Dall'altro lato, il suo spirito orgoglioso propende sempre a ricusare l'adesione ai misteri della grazia. San Tommaso aggiunge che la "fede" dei demoni è contraria alla loro disposizione di spirito: "Spiace ai demoni il fatto che i segni della fede siano tanto evidenti da obbligarli a credere" 1. Da qui è giocoforza concludere che essi sono in rivolta addirittura contro la stessa evidenza e sono portati ad appigliarsi a tutto ciò che possa oscurarla. Applichiamo ora questi principi al caso proposto.

Tentò Gesù per verificare se Lui era effettivamente il Messia

Quando Nostro Signore fu concepito dallo Spirito Santo nel grembo purissimo della Beata Vergine Maria, il matrimonio di questa con San Giuseppe poteva ancora nascondere allo spirito perspicace del demonio la realtà dell'Incarnazione. Soltanto più tardi gli furono forniti gli indizi per scoprire questo mistero. Al momento della tentazione nel deserto, egli poteva già sospettare che Cristo era Figlio di Dio. In effetti la voce del Padre già si era fatta udire nel Battesimo di Gesù, nel Giordano: "Questi è il Figlio mio prediletto" (Mt 3, 17; Lc 3, 22; 1Pd 1, 17).

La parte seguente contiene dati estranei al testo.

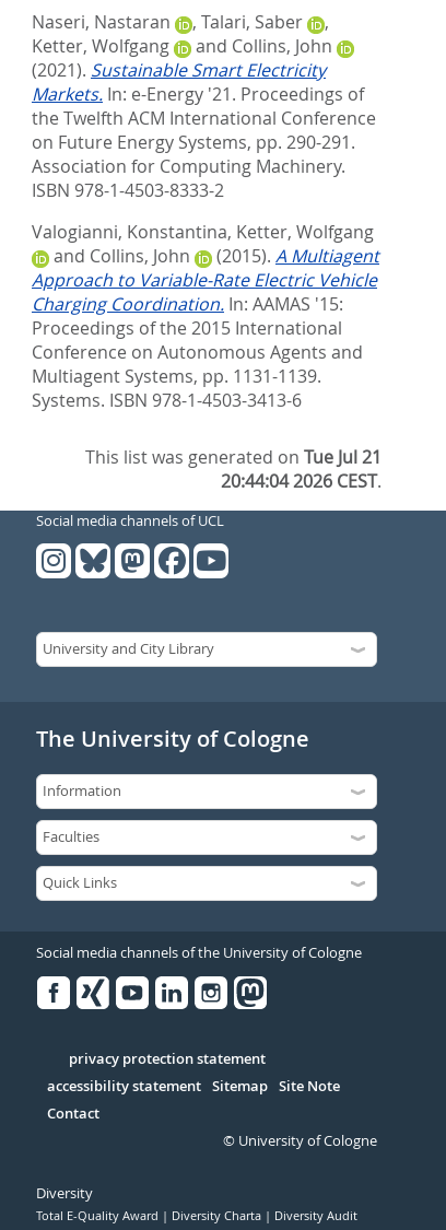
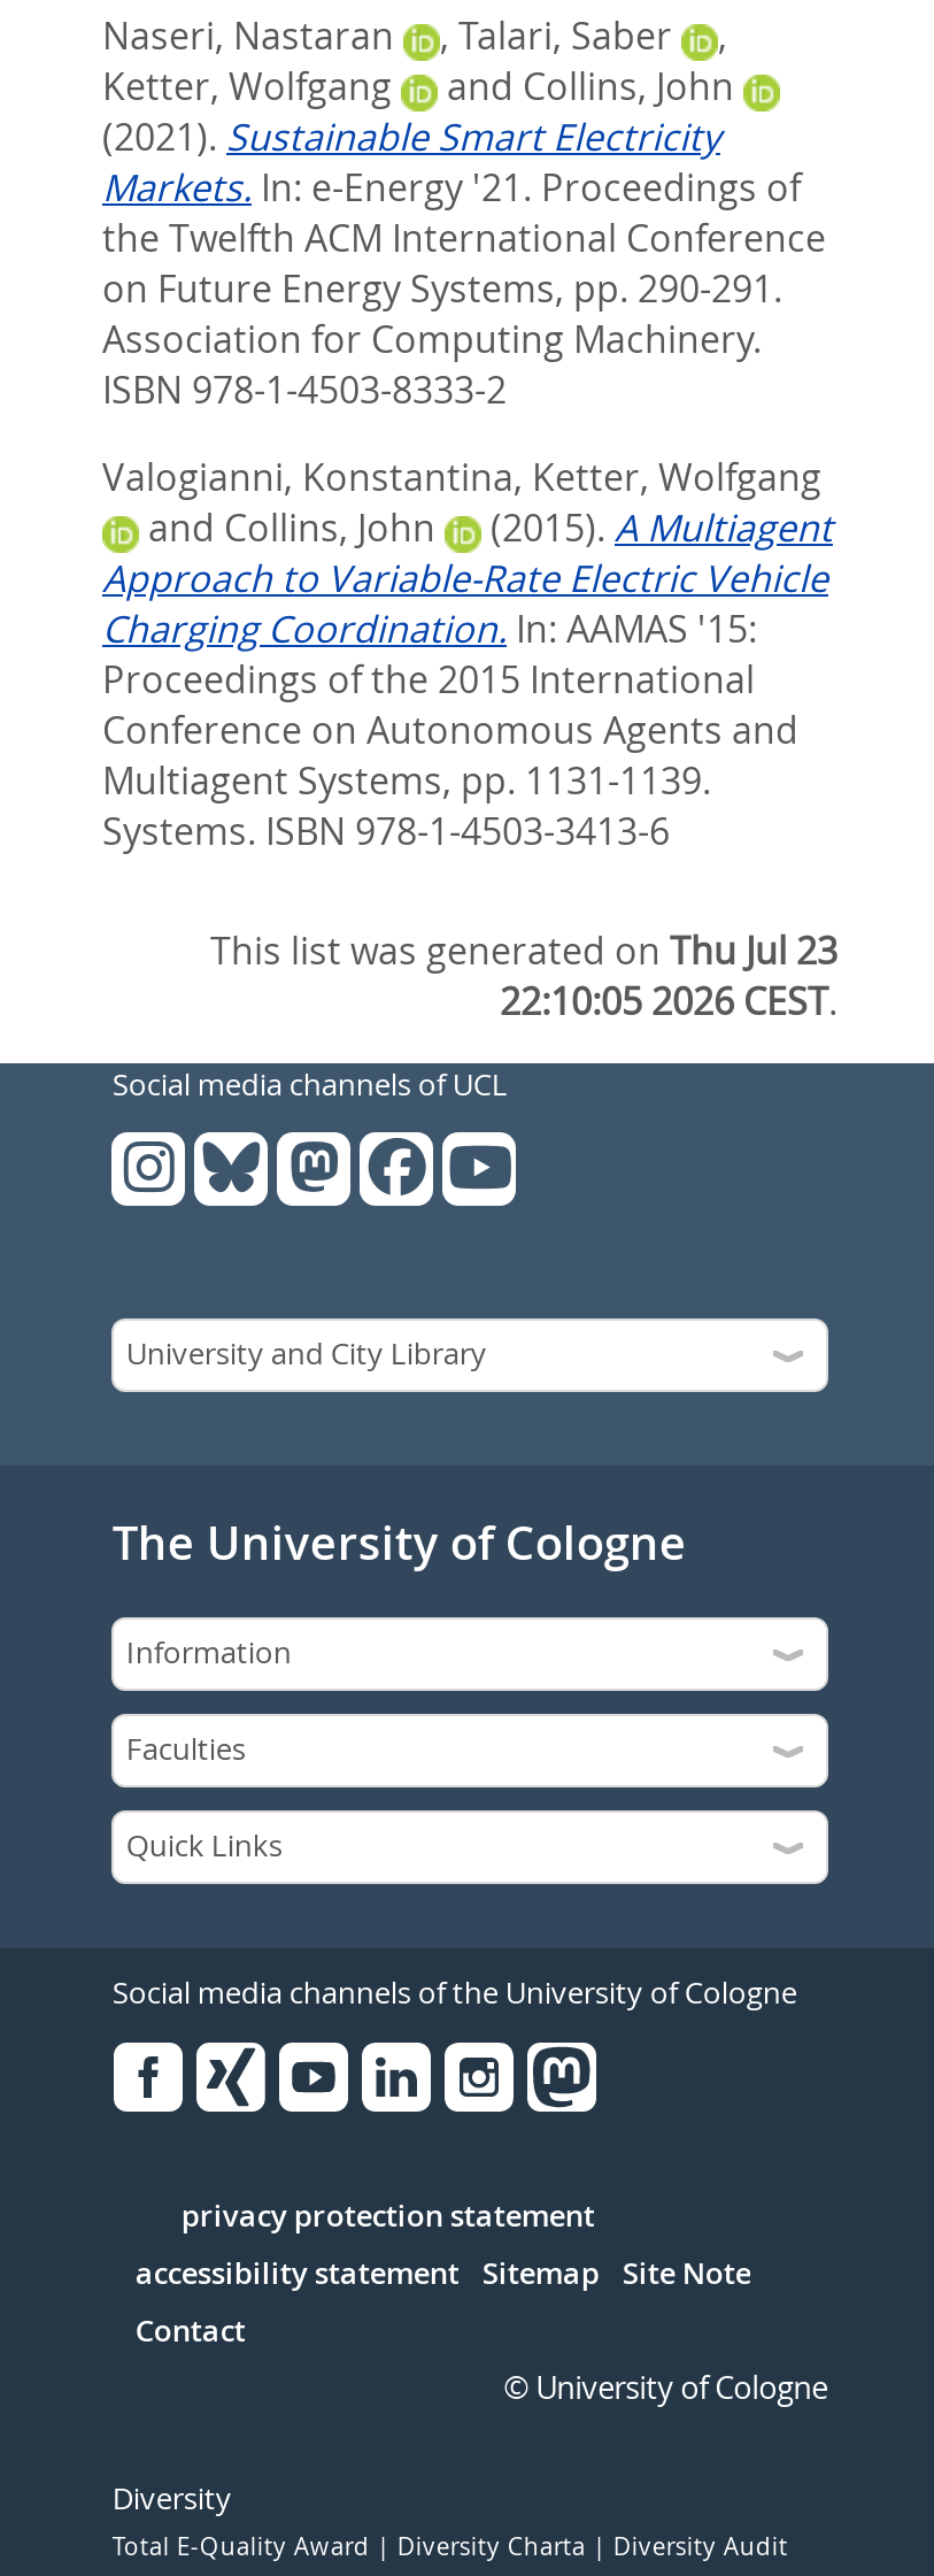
[85,445,382,469] This list was generated on Tue Jul 21 -> [210,925,837,975] This list was generated on Thu Jul 23
[221,469,382,493] 20:44:04 2026 CEST. -> [500,975,837,1026] 22:10:05 2026 CEST.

Tuttavia, questa non è una prova perentoria dell'Incarnazione. Per cominciar, queste parole venivano proprio da Dio? In secondo luogo, aveva lei il senso della filiazione divina naturale, e non adottiva? Così, la formula della quale si serve satana durante la tentazione del Salvatore, rivelava un'esitazione: "Se sei il Figlio di Dio..." Il demonio aveva, senza dubbio, ragioni per supporre che Gesù era il Cristo, il Messia, il Figlio di Dio. Tuttavia, egli poteva avere qualche incertezza, e la disposizione naturale doveva condurlo a formularla per se stesso: "Egli lo tentò per verificare se era Cristo"2 afferma Sant'Agostino.

Egli era mosso più dalla supposizione che dalla certezza

Intanto, mano a mano che Gesù avanzava nella sua vita pubblica, i segni si moltiplicavano, testimoniando il carattere trascendentale del Figlio di Dio. Questi segni non avrebbero potuto sfuggire alla perspicacia del demonio. Così, nelle differenti occasioni nelle quali costui è obbligato a rendere pubblica una verità imposta al suo spirito, egli lo fa con più convinzione rispetto al momento della tentazione nel deserto. Dice a Gesù: "So chi tu sei: il Santo di Dio!" (Mc 1,24). Più ancora, Lo chiama, senza esitazione apparente, "Figlio di Dio", "Figlio del Dio Altissimo".

"Tertulliano ed altri esegeti pensavano che il demonio Gli dava questo titolo per adulazione. Invece, è preferibile credere che lui lo facesse con tutta sincerità, sebbene controvoglia, perché Dio aveva permesso che perfino l'inferno rendesse testimonianza a Cristo" 3 Nonostante ciò, non c'è piena persuasione in questa testimonianza.

Dunque, secondo San Tommaso, eco della Tradizione Cattolica, se i demoni "avessero conosciuto perfettamente e con certezza che Gesù era Figlio di Dio e quali sarebbero stati i frutti della sua Passione, mai sarebbero andati in cerca della crocifissione del Signore della Gloria" 4 infatti è grande la perspicacia dei demoni nel comprendere la forza degli argomenti a favore della divinità del Salvatore; ma è grande anche la loro perspicacia per scoprire le obiezioni, e - data la loro disposizioni a non credere, cioè, a non lasciarsi convincere se non a forza e al limite estremo - si capisce che essi avevano dubitato fino alla fine.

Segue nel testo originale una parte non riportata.